Tinku verbal

La naturaleza de Luzmila

Andrés Gómez Vela
sábado, 19 de octubre de 2013 · 19:29
Para comprender las canciones de Luzmila Carpio no hay que hablar o entender quechua. Basta escuchar su aguda voz e, inmediatamente, te enteras que ella es la médium de la naturaleza, su mensajera, la versión femenina de Hermes, dirían los griegos, que al igual que los quechuas eran panteístas y politeístas. Su voz transmite los sonidos del agua, de las montañas, de los árboles, de los pájaros, del viento. Es la voz de las voces de la naturaleza. 
La vi hace dos semanas, en el Teatro Municipal, 10 años después. Claro, su voz la conozco desde hace décadas, arrulló mi ser desde mi niñez, como la de mi abuela, mi abuelo o mi madre o mis tías, quienes hasta hoy miman a sus nietos y nietas de todas las culturas con el rítmico pjatitan pjatitan, pjatitan pjatitan, pjatan pjatan pjatitan.
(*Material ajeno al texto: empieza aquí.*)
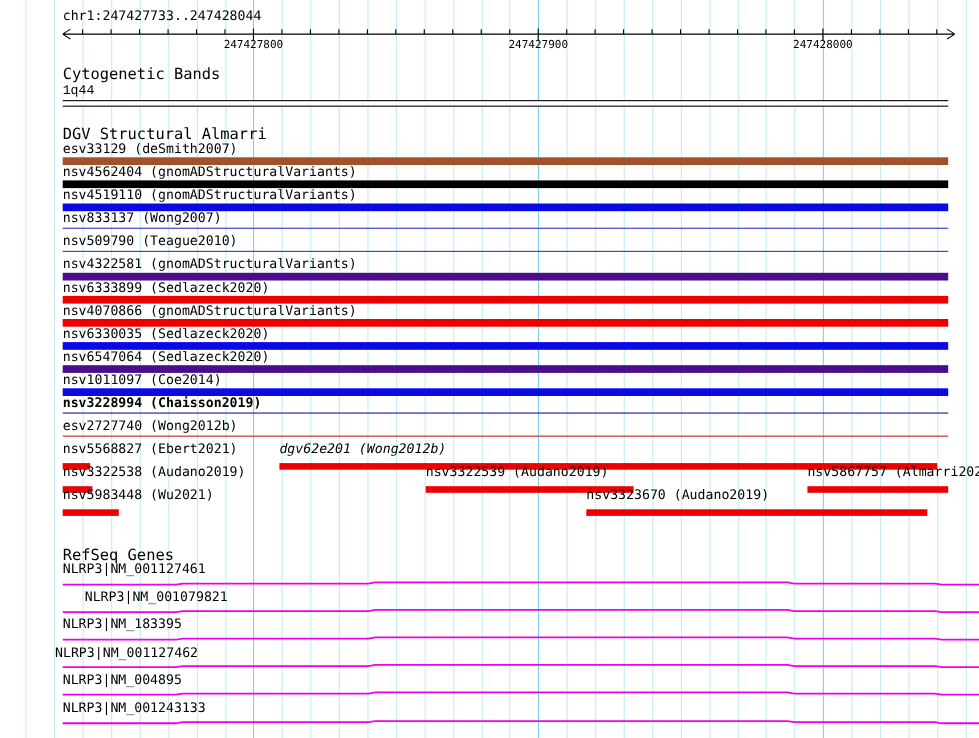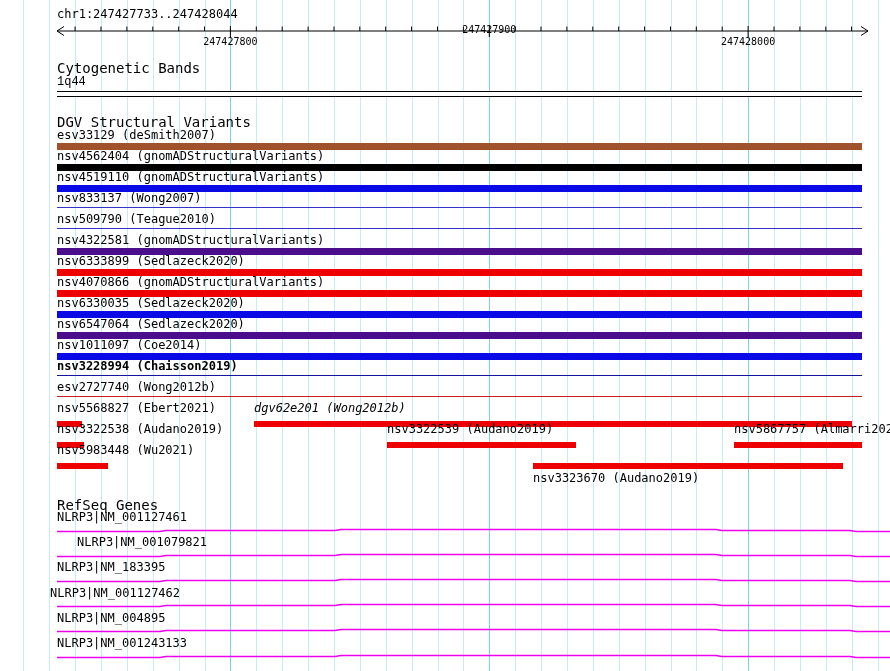--- a/index.html
+++ b/index.html
@@ -57,29 +57,29 @@
       <div class="grid-line" style="left: 851.6px; background: rgb(198, 235, 244);"></div>
       <div class="grid-line" style="left: 877.5px; background: rgb(198, 235, 244);"></div>
     </div>
 
   <div class="lbl" style="left:57px;top:8px;">chr1:247427733..247428044</div>
   <div id="ruler-layer">
       <svg width="890" height="50" style="top: 0px;">
         <path d="M57,31 H868 M57,31 L64,26.5 M57,31 L64,35.5 M868,31 L861,26.5 M868,31 L861,35.5 M75.1,26.5 V31 M101.0,26.5 V31 M126.9,26.5 V31 M152.8,26.5 V31 M178.7,26.5 V31 M204.5,26.5 V31 M230.4,26 V37 M256.3,26.5 V31 M282.2,26.5 V31 M308.1,26.5 V31 M334.0,26.5 V31 M359.8,26.5 V31 M385.7,26.5 V31 M411.6,26.5 V31 M437.5,26.5 V31 M463.4,26.5 V31 M489.3,26 V37 M515.2,26.5 V31 M541.0,26.5 V31 M566.9,26.5 V31 M592.8,26.5 V31 M618.7,26.5 V31 M644.6,26.5 V31 M670.5,26.5 V31 M696.3,26.5 V31 M722.2,26.5 V31 M748.1,26 V37 M774.0,26.5 V31 M799.9,26.5 V31 M825.8,26.5 V31 M851.6,26.5 V31" stroke="#000000" fill="none" stroke-width="1"></path>
       </svg>
       <div class="tick-label" style="left: 230.4px; top: 36px;">247427800</div>
-      <div class="tick-label" style="left: 489.3px; top: 24px;">247427900</div>
+      <div class="tick-label" style="left: 489.3px; top: 36px;">247427900</div>
       <div class="tick-label" style="left: 748.1px; top: 36px;">247428000</div>
     </div>
 
   <div class="hdr" style="left:57px;top:62px;">Cytogenetic Bands</div>
   <div class="lbl" style="left:57px;top:76px;font-family:Liberation Mono, monospace;">1q44</div>
   <div id="cytoband-box" style="left:57px;top:91px;width:805px;height:4px;"></div>
 
-  <div class="hdr" style="left:57px;top:116px;">DGV Structural Variants</div>
+  <div class="hdr" style="left:57px;top:116px;">DGV Structural Almarri</div>
   <div id="dgv-layer">
       <div class="lbl" style="left: 57px; top: 129px;">esv33129 (deSmith2007)</div>
       <div class="bar" style="left: 57px; top: 143px; width: 805px; background: rgb(160, 82, 45);"></div>
       <div class="lbl" style="left: 57px; top: 150px;">nsv4562404 (gnomADStructuralVariants)</div>
       <div class="bar" style="left: 57px; top: 164px; width: 805px; background: rgb(0, 0, 0);"></div>
       <div class="lbl" style="left: 57px; top: 171px;">nsv4519110 (gnomADStructuralVariants)</div>
       <div class="bar" style="left: 57px; top: 185px; width: 805px; background: rgb(10, 10, 230);"></div>
       <div class="lbl" style="left: 57px; top: 192px;">nsv833137 (Wong2007)</div>
       <div class="thinline" style="left: 57px; top: 206.5px; width: 805px; background: rgb(52, 52, 200);"></div>
       <div class="lbl" style="left: 57px; top: 213px;">nsv509790 (Teague2010)</div>
@@ -105,21 +105,21 @@
       <div class="lbl" style="left: 254px; top: 402px; font-style: italic;">dgv62e201 (Wong2012b)</div>
       <div class="smallbar" style="left: 254px; top: 420.5px; width: 598px; background: rgb(238, 0, 0);"></div>
       <div class="lbl" style="left: 57px; top: 423px;">nsv3322538 (Audano2019)</div>
       <div class="smallbar" style="left: 57px; top: 441.5px; width: 27px; background: rgb(238, 0, 0);"></div>
       <div class="lbl" style="left: 387px; top: 423px;">nsv3322539 (Audano2019)</div>
       <div class="smallbar" style="left: 387px; top: 441.5px; width: 189px; background: rgb(238, 0, 0);"></div>
       <div class="lbl" style="left: 734px; top: 423px;">nsv5867757 (Almarri2020)</div>
       <div class="smallbar" style="left: 734px; top: 441.5px; width: 128px; background: rgb(238, 0, 0);"></div>
       <div class="lbl" style="left: 57px; top: 444px;">nsv5983448 (Wu2021)</div>
       <div class="smallbar" style="left: 57px; top: 462.5px; width: 51px; background: rgb(238, 0, 0);"></div>
-      <div class="lbl" style="left: 533px; top: 444px; margin-top: 28px;">nsv3323670 (Audano2019)</div>
+      <div class="lbl" style="left: 533px; top: 444px;">nsv3323670 (Audano2019)</div>
       <div class="smallbar" style="left: 533px; top: 462.5px; width: 310px; background: rgb(238, 0, 0);"></div>
     </div>
 
   <div class="hdr" style="left:57px;top:499px;">RefSeq Genes</div>
   <div id="refseq-layer">
       <div class="lbl" style="left: 57px; top: 511px;">NLRP3|NM_001127461</div>
       <svg width="890" height="7" style="top: 527.5px;">
         <polyline points="57,3.5 160,3.5 166,2.5 335,2.5 341,1.5 558,1.5 564,1.5 716,1.5 722,2.5 850,2.5 856,3.5 890,3.5" fill="none" stroke="#EE00EE" stroke-width="1.6"></polyline>
       </svg>
       <div class="lbl" style="left: 57px; top: 536.2px; margin-left: 20px;">NLRP3|NM_001079821</div>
Ella expuso a otras culturas esa dulzura de cuna nacida en la misma naturaleza de la madre quechua, que tiene habilidad para cantarle a todo ser vivo, por ejemplo a los perros: wuaj wuaj saquito, wuaj wuaj saquito, chuñupjuti senqja, pepita qjara ñawi, escalera wasa… (saquito de peluche, nariz de chuño, ojos negros, espalda de escalera). Y el animalito se deleita al escuchar una voz maternal y danza sobre dos patitas intuyendo que es querido y útil en la familia, que no sólo se preocupa de su comida, sino de su alma.
Generalmente, las voces de las mujeres quechuas son delgadas, al menos cuando cantan, se asemejan a finos hilillos que salen de lo más profundo del ser, casi siempre onomatopéyicas, tristonas o pletóricas, dependiendo del tiempo y la fiesta. En Carnaval, Todos Santos o el Tinku van a tono con las delgadas cuerdas de acero de los charangos afinados en Quinsa Temple, Diablo, Falso Natural o Maolín. Las personas que escuchan por primera vez, suelen sorprenderse por la agudeza.
Luzmila sorprendió hace años, pretender imitar su voz es arriesgarse a romper "cuerdas vocales” y las cuerdas de acero de chillones hualaychos (charangos pequeños que pueden viajar camuflados debajo del poncho o bajo una manga y aparecer de la nada en una fiesta improvisada).
Como ella, muchas y muchos quechuas  comenzaron hace décadas a desbrozar el camino de la descolonización, cantando con amor, en el dulce idioma madre, a la niñez, a la pareja, a la Pachamama, de quien dicen en el Norte de Potosí que siempre está despierta para cuidar a sus hijos e hijas así sean ingratos e ingratas.
La última vez que vi a Luzmila (el 4/10/2013) estaba acompañada de músicos de otras culturas y de instrumentos de viejos y nuevos tiempos (órgano de cristal, contrabajo, octobajo, atabal o timbal, guitarra). Su intención era demostrar que nuestra música y nuestra lengua pueden ser universales y que la Madre Tierra tiene el mismo lenguaje aquí, en Europa, en África, Asia. ¡Y lo logró! Y sin pretenderlo, también demostró que el mestizaje no significa pérdida de identidad, sino convivencia con otras culturas, preservando raíces.
Su voz es como un bálsamo que alivia el dolor del alma quemada por el cambio climático, el desarrollismo, el capitalismo depredador de parques naturales y falsos discursos. Su delgada voz recorre por tus venas y hace una especie de limpieza de toda la contaminación que porta tu cuerpo y oxigena tu cerebro, donde tus neuronas se declaran de fiesta y arman un alboroto al ritmo de los melodiosos sonidos de la Madre Tierra.
Taquirikuy, Luzmila, ujsitituwuan, ama wuaqjaspalla, ama wuaqjachispalla. Chay pesqjo jina pauwuanapaj, jina patata, patata, nimayqjaj uraqjamunapaj. Canta, Luzmila, como cuando te encarnas en un águila y vuelas tan alto, tan alto como nuestro pueblo, desde donde nunca más bajará porque volamos y volaremos como vos por el resto del tiempo.